290 - Definitive Stereotactic Body Radiation Therapy for Resectable Non-Metastatic Pancreatic Ductal Adenocarcinoma: A Multi-Center Retrospective Analysis
Presenter(s)
M. D. Chuong1, T. Kollipara2, R. Herrera1, J. M. Frakes3, M. Rubens4, K. Chau2, A. Kaiser1, S. Hoffe5, L. Vitzhum2, D. W. Kim6, D. T. Chang7, and E. L. Pollom8; 1Department of Radiation Oncology, Miami Cancer Institute, Miami, FL, 2Department of Radiation Oncology, Stanford University, Palo Alto, CA, 3Department of Radiation Oncology, H. Lee Moffitt Cancer Center and Research Institute, Tampa, FL, 4Department of Biostatistics, Miami Cancer Institute, Miami, FL, 5H. Lee Moffitt Cancer Center and Research Institute, Department of Radiation Oncology, Tampa, FL, 6Department of Medical Oncology, H. Lee Moffitt Cancer Center and Research Institute, Tampa, FL, 7Department of Radiation Oncology, University of Michigan, Ann Arbor, MI, 8Department of Radiation Oncology, Stanford University School of Medicine, Stanford, CA
Purpose/Objective(s): Most patients with resectable pancreatic ductal adenocarcinoma (PDAC) do not undergo surgery, often due to advanced age and/or medical comorbidities. Instead, they typically receive best supportive care (BSC), palliative chemotherapy (CT), or palliative radiation therapy (RT) that result in poor 2-yr overall survival (OS) ~10%. Definitive stereotactic body radiation therapy (SBRT) might achieve improved oncologic outcomes in this patient population.

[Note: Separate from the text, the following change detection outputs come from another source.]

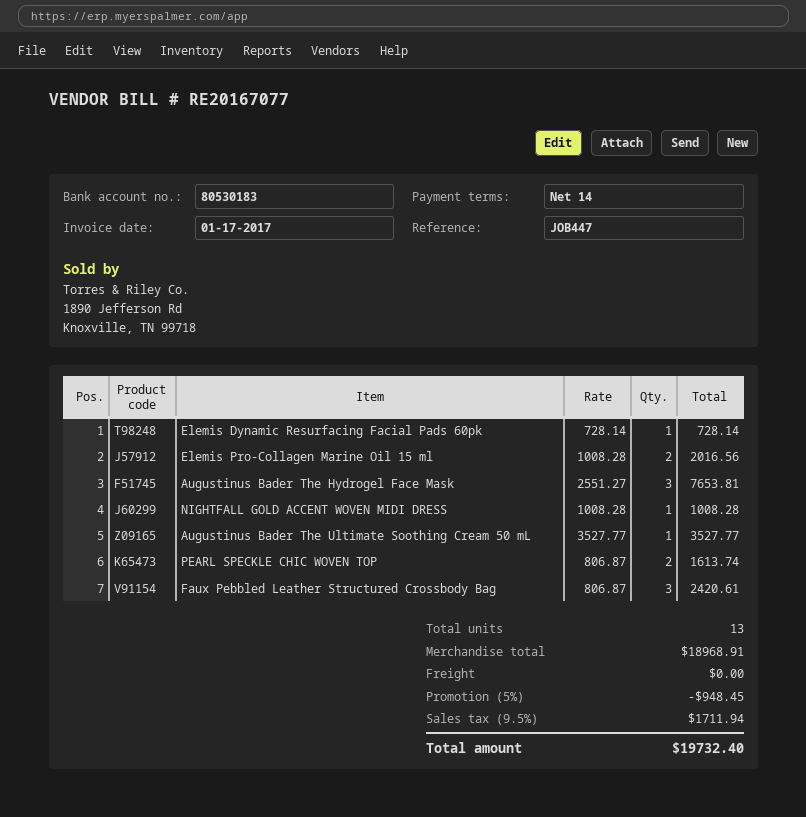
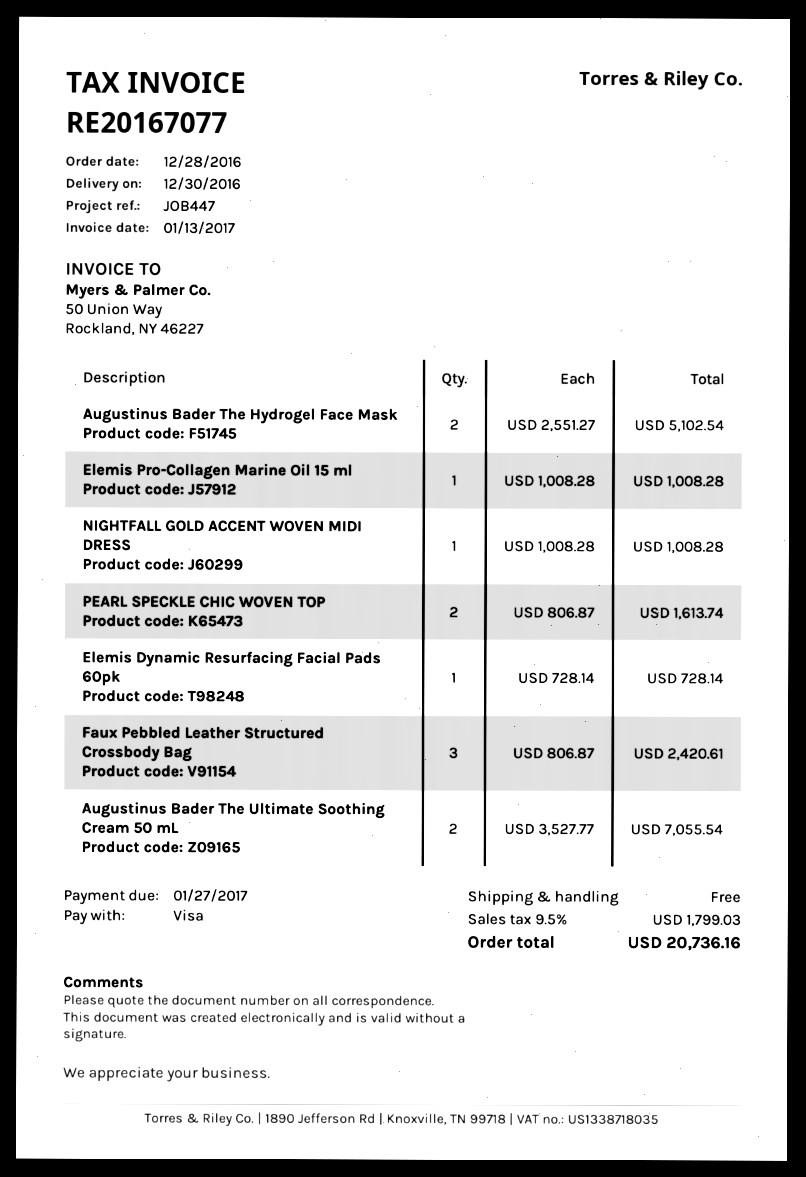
invoice date: 2017-01-17 -> 2017-01-13
Elemis Pro-Collagen Marine Oil 15 ml: 2 x 1008.28 = 2016.56 -> 1 x 1008.28 = 1008.28
Augustinus Bader The Hydrogel Face Mask: 3 x 2551.27 = 7653.81 -> 2 x 2551.27 = 5102.54
Augustinus Bader The Ultimate Soothing Cream 50 mL: 1 x 3527.77 = 3527.77 -> 2 x 3527.77 = 7055.54
discount: 5% = 948.45 -> none
tax: 9.5% = 1711.94 -> 9.5% = 1799.03
total: 19732.40 -> 20736.16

Materials/Methods: We retrospectively analyzed consecutive patients with initially resectable non-metastatic PDAC who received definitive SBRT between 2006-2024 at 3 institutions in the United States. Clinical characteristics were compared using Chi square or Fisher’s exact test. Local control (LC) as per RECIST, progression free survival (PFS), and OS were estimated from diagnosis with the Kaplan-Meier method and log-rank test. Cox proportional hazards regression model was used for univariate (UVA) and multivariate (MVA) analysis.
Results: 74 patients with median age 81 years (range, 44-94 years) were evaluated. Most were male (59.5%), had tumor in the pancreatic head (87.8%), and were early-stage (73.0% T1-2, 86.5% N0 stage, 74.3% stage I-II). Median tumor size was 2.5 cm (range, 0.8-6.8 cm). ECOG performance status was 0-1 (78.5%) vs. 2-3 (18.9%). 50% received induction CT for a median 2.6 months (range, 0.2-15.5 months). The prescribed dose was 30-50 Gy in 5 fractions (91.9%) or 25 Gy in 1 fraction (8.1%); the median prescribed BED10 was 72 Gy (range, 37.5-100 Gy). Image guidance was kV/CBCT (59.5%) or MRI (40.5%); online adaptive RT (ART) was only used with MRI guidance. Median follow-up from diagnosis was 16.5 months. Median,1-yr, and 2-yr LC was not reached, 97.0% and 73.1%, respectively. Median, 1-yr, and 2-yr PFS were 17.0 months, 55.3%, and 24.6%, respectively. Median, 1-yr, and 2-yr OS were 17.0 months, 80.0%, and 27.8%, respectively. No significant factors were identified on MVA for LC. A trend towards higher OS on MVA was observed for longer induction CT duration (HR 0.496, 95% CI: 0.237-1.039; P=0.063), BED10 >72 Gy (HR 0.422, 95% CI: 0.175-1.016; P=0.054), and use of online ART (HR 0.382, 95% CI: 0.264-1.169; P=0.098). 2-yr OS was higher for BED10 >72 Gy vs. <=72 Gy (32.4% vs. 12.5%; P=0.041) and use of induction CT vs. no induction CT (35.9% vs. 18.9%, P=0.051). Acute and late grade 3+ adverse events were observed in 4.1% and 8.1% of patients, respectively.
Conclusion: Dose-escalated SBRT may achieve favorable OS with minimal toxicity for patients with medically inoperable PDAC. Optimizing selection criteria is crucial to identify the most appropriate candidates. Prospective evaluation of dose-escalated SBRT versus palliative CT/RT should be considered.